REGULATION OF HIPPOCAMPAL CONNECTIVITY BY NEUROD2 MEDIATED TRANSCRIPTION

NEUROD2 介导的转录对海马连接的调节

• 批准号: 8169617
• 负责人: ANIRVAN GHOSH
• 金额: $ 1.19万
• 依托单位: UNIVERSITY OF CALIFORNIA, SAN DIEGO
• 依托单位国家: 美国
• 财政年份: 2010
• 资助国家: 美国
• 起止时间: 2010-04-01 至 2011-03-31
• 项目状态: 已结题
• 来源: https://reporter.nih.gov/project-details/8169617
• 关键词: Affect; Apical; BHLH Protein; Brain; Calcium; Characteristics; Computer Retrieval of Information on Scientific Projects Database; Dendrites; Development; Distal; Dyes; Fiber; Funding; Genetic Programming; Genetic Transcription; Grant; Head; Hippocampus (Brain); Injection of therapeutic agent; Institution; Knockout Mice; Length; Link; Mediating; Morphology; Neurons; Pathway interactions; Presynaptic Terminals; Proteins; Regulation; Research; Research Personnel; Resources; Role; Signal Transduction; Source; Staining method; Stains; Structure; Synapses; United States National Institutes of Health; Vertebral column; activating transcription factor; calbindin; density; hippocampal pyramidal neuron; lucifer yellow; mossy fiber; neural circuit; neurodevelopment; novel; relating to nervous system; synaptogenesis; transcription factor

This subproject is one of many research subprojects utilizing the resources provided by a Center grant funded by NIH/NCRR. The subproject and investigator (PI) may have received primary funding from another NIH source, and thus could be represented in other CRISP entries.

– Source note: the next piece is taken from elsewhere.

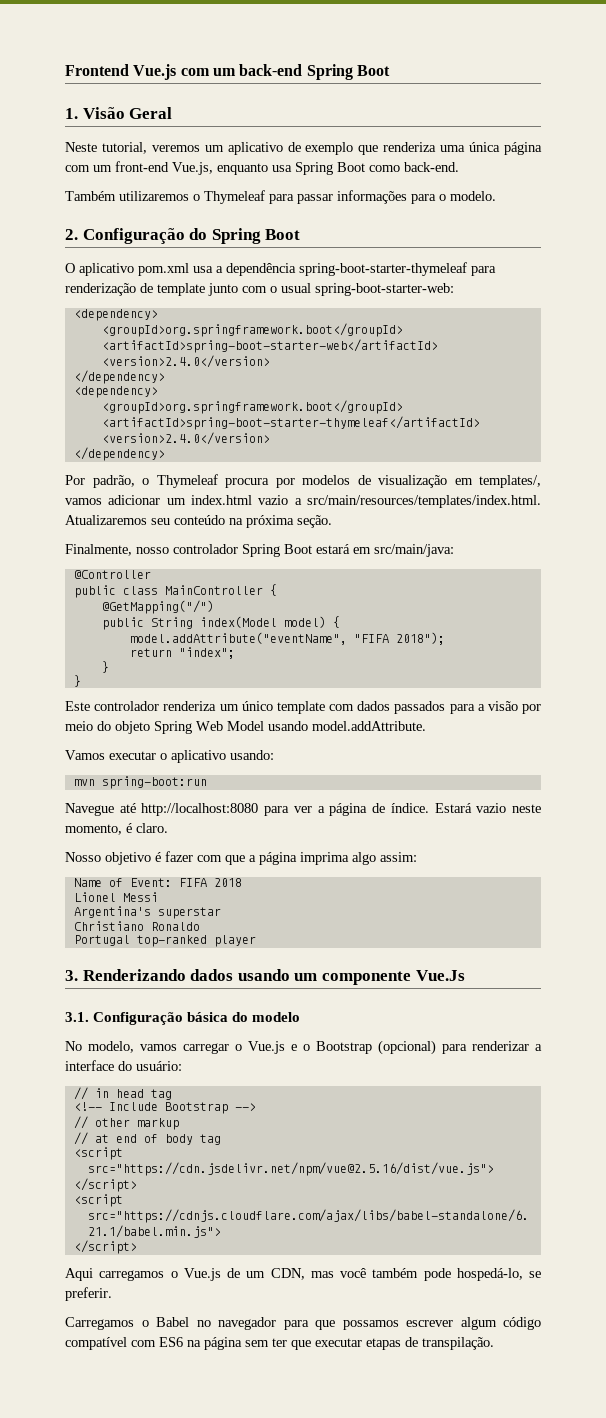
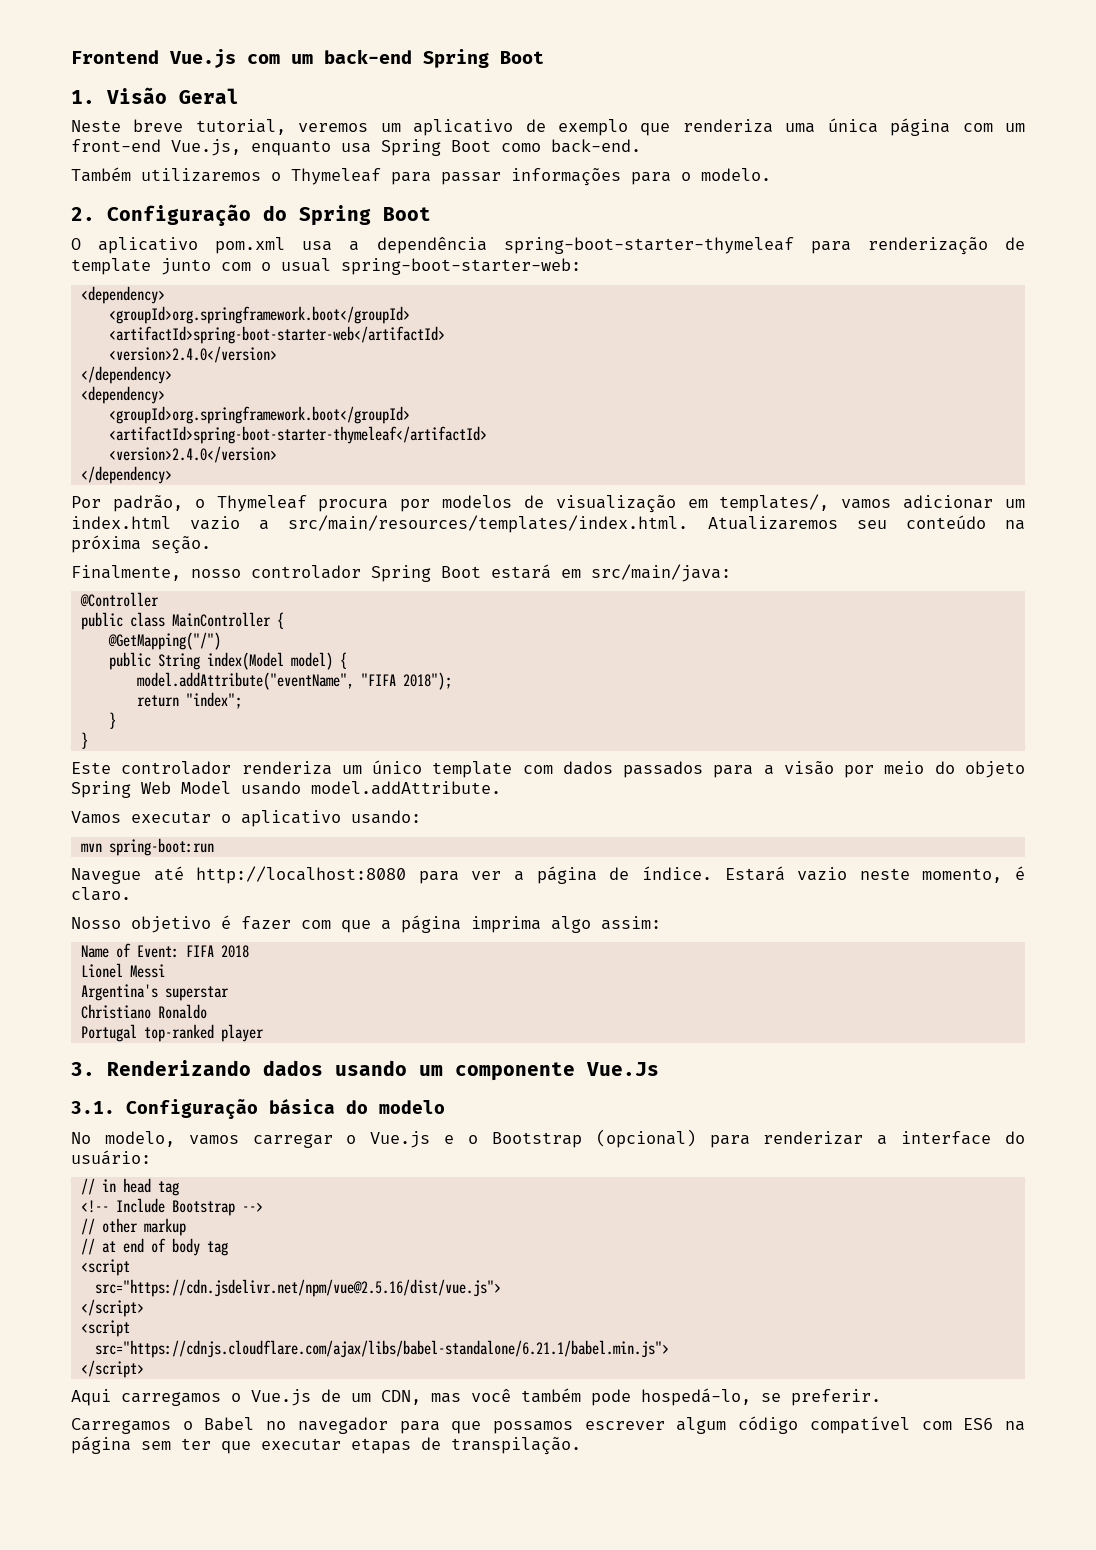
(97, 147) none -> [133,119,184,132] breve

The institution listed is for the Center, which is not necessarily the institution for the investigator. The assembly of neural circuits in the developing brain is thought to require both genetically determined and activity-dependent mechanisms. Many of the long-term changes mediated by neural activity are dependent on calcium-activated transcription of new gene products. Thus, calcium-activated transcription factors provide a mechanism for linking extrinsic signals with genetic programs of neural development. NeuroD2 is a basic helix-loop-helix transcription factor previously isolated in our lab, using a screen for novel calcium-regulated transcription factors involved in cortical development. NeuroD2 expression is developmentally regulated in the hippocampus, peaking between P7 and P14, coincident with the primary period of synaptogenesis in this structure. Here, we demonstrate a role for NeuroD2 mediated transcription in the normal development of mossy fiber (MF) to CA3 connectivity. In NeuroD2 null mice, which have grossly normal brain structure, calbindin staining of the MF afferents revealed a dramatic and preferential reduction in the distal portion of the main MF bundle. Although the fiber tract extends the full length of the CA3 region, it fails to elaborate the characteristic enlargement known as the ¿¿end bulb¿¿ at its distal tip. TIMM staining for pre-synaptic terminals in the MF pathway revealed a similar, if not greater, reduction in synapse formation in this pathway. Analysis of post-synaptic morphology of CA3 pyramidal neurons by Lucifer Yellow dye injection revealed a similar reduction in the characteristic multi-headed spines of the proximal apical dendrites receiving MF input. Interestingly, the size and density of the more distally located classical spines was not affected in the KO. This raises the possibility that while NeuroD2 mediated transcription is required for the development of MF connectivity, synapses from other pathways onto the same neuron may form in a NeuroD2 independent manner. These studies begin to define a novel transcriptional pathway regulating the development of connectivity in a major excitatory component of hippocampal circuitry.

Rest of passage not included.